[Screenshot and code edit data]
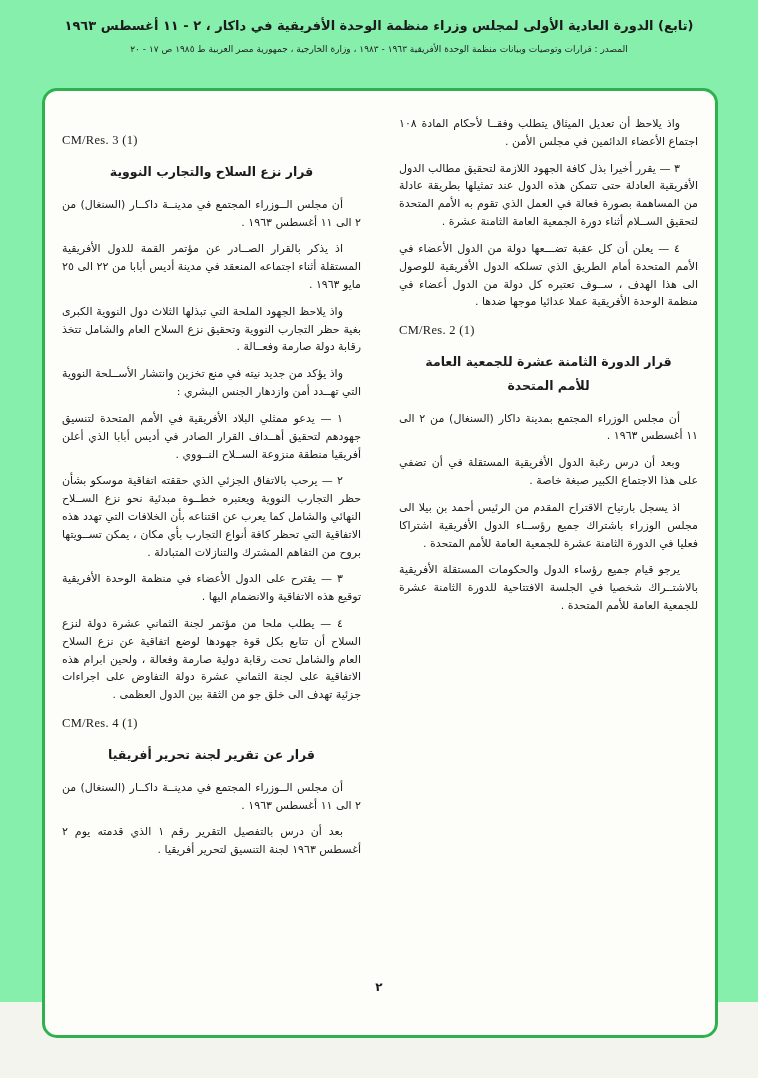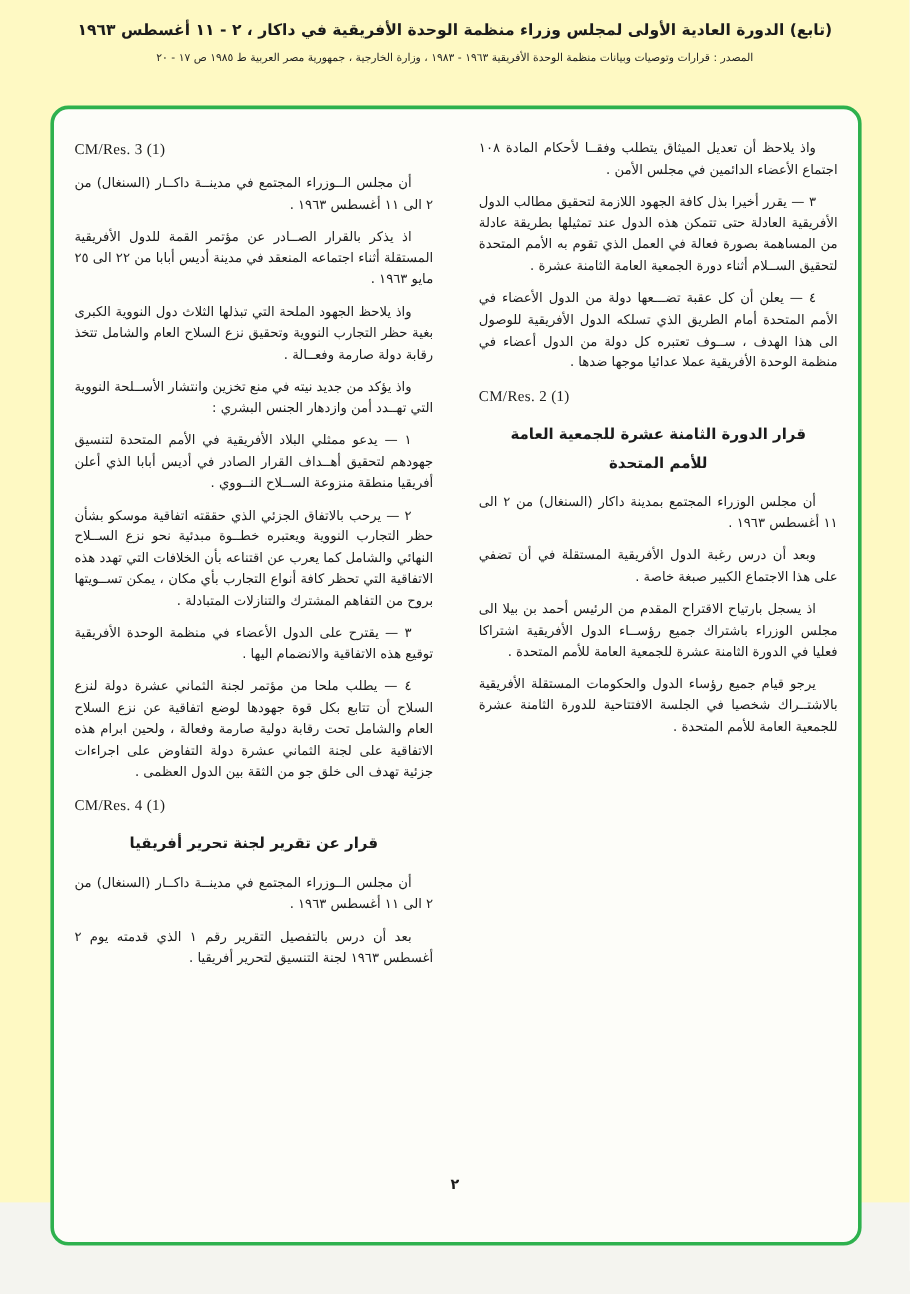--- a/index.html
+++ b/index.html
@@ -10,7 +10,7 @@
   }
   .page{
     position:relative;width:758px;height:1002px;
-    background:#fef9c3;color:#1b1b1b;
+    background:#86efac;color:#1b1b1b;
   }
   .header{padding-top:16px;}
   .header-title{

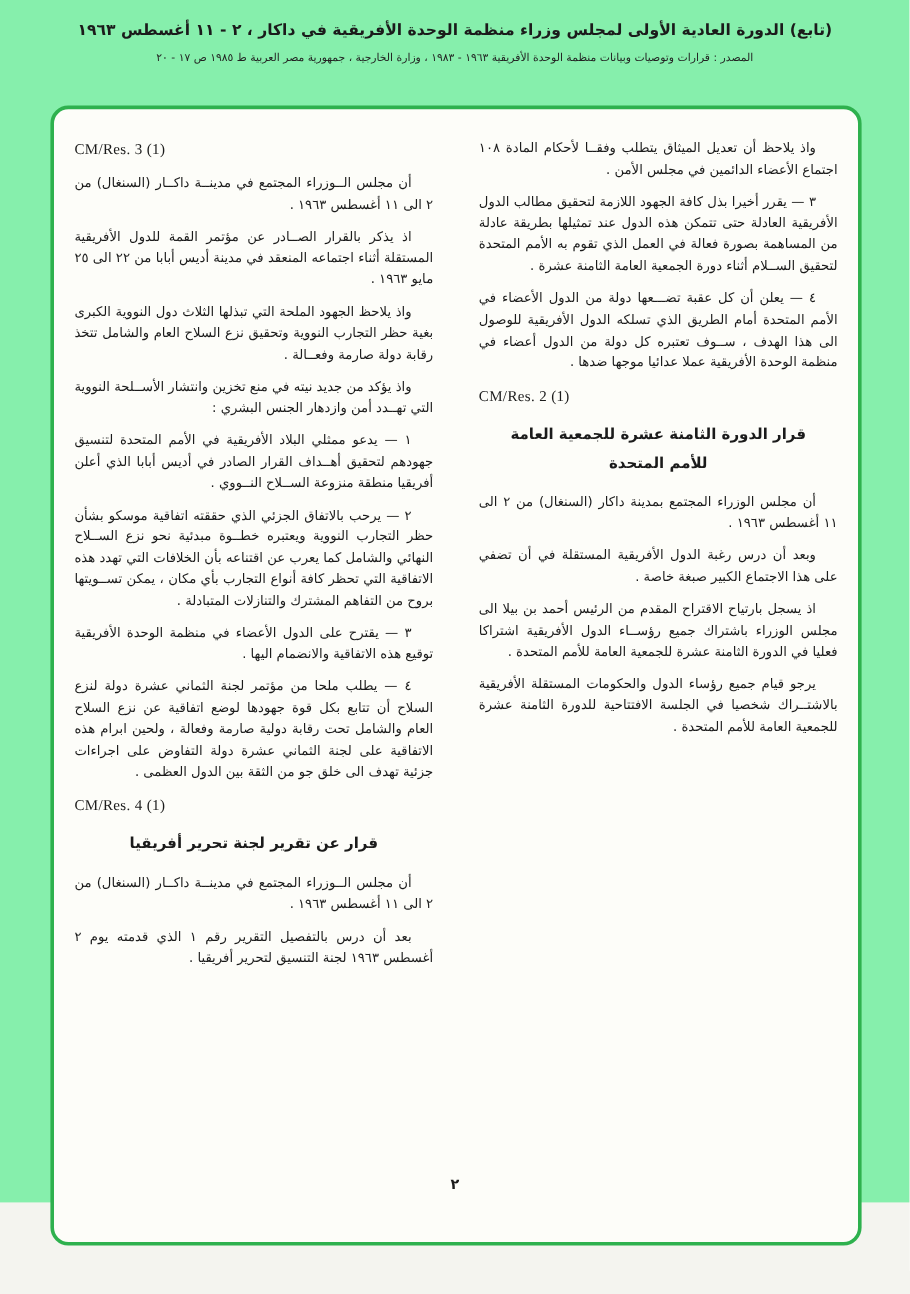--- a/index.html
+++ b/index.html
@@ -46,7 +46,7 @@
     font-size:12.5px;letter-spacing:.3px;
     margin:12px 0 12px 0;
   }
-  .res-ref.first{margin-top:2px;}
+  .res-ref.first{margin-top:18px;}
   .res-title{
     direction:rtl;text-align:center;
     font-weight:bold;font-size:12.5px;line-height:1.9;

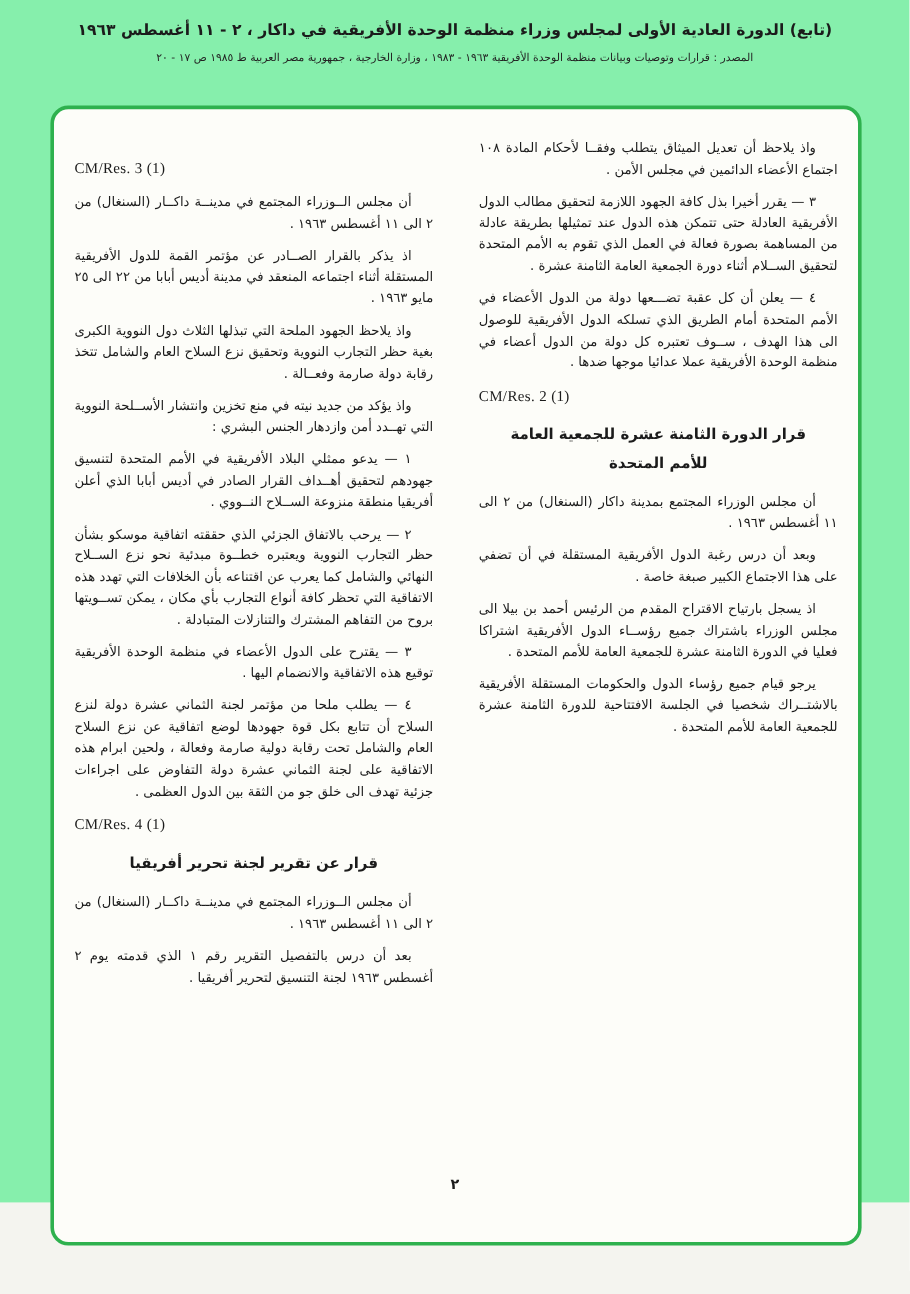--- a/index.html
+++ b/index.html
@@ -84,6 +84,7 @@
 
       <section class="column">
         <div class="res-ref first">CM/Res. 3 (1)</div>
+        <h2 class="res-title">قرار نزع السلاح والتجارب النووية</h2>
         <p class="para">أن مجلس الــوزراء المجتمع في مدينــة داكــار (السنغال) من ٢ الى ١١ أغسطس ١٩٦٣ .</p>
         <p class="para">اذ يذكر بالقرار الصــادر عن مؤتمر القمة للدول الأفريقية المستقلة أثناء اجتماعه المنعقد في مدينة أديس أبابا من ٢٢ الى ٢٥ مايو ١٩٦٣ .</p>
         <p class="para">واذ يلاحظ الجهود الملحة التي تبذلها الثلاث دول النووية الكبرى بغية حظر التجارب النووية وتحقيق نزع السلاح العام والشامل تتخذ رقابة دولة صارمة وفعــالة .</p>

EXERCISE DESCRIPTION
Reprint every record exactly and skip the pictures.

PROBLEM SOLUTION
--- a/index.html
+++ b/index.html
@@ -10,7 +10,7 @@
   }
   .page{
     position:relative;width:758px;height:1002px;
-    background:#fef9c3;color:#1b1b1b;
+    background:#86efac;color:#1b1b1b;
   }
   .header{padding-top:16px;}
   .header-title{

--- a/index.html
+++ b/index.html
@@ -46,7 +46,7 @@
     font-size:12.5px;letter-spacing:.3px;
     margin:12px 0 12px 0;
   }
-  .res-ref.first{margin-top:2px;}
+  .res-ref.first{margin-top:18px;}
   .res-title{
     direction:rtl;text-align:center;
     font-weight:bold;font-size:12.5px;line-height:1.9;

--- a/index.html
+++ b/index.html
@@ -84,6 +84,7 @@
 
       <section class="column">
         <div class="res-ref first">CM/Res. 3 (1)</div>
+        <h2 class="res-title">قرار نزع السلاح والتجارب النووية</h2>
         <p class="para">أن مجلس الــوزراء المجتمع في مدينــة داكــار (السنغال) من ٢ الى ١١ أغسطس ١٩٦٣ .</p>
         <p class="para">اذ يذكر بالقرار الصــادر عن مؤتمر القمة للدول الأفريقية المستقلة أثناء اجتماعه المنعقد في مدينة أديس أبابا من ٢٢ الى ٢٥ مايو ١٩٦٣ .</p>
         <p class="para">واذ يلاحظ الجهود الملحة التي تبذلها الثلاث دول النووية الكبرى بغية حظر التجارب النووية وتحقيق نزع السلاح العام والشامل تتخذ رقابة دولة صارمة وفعــالة .</p>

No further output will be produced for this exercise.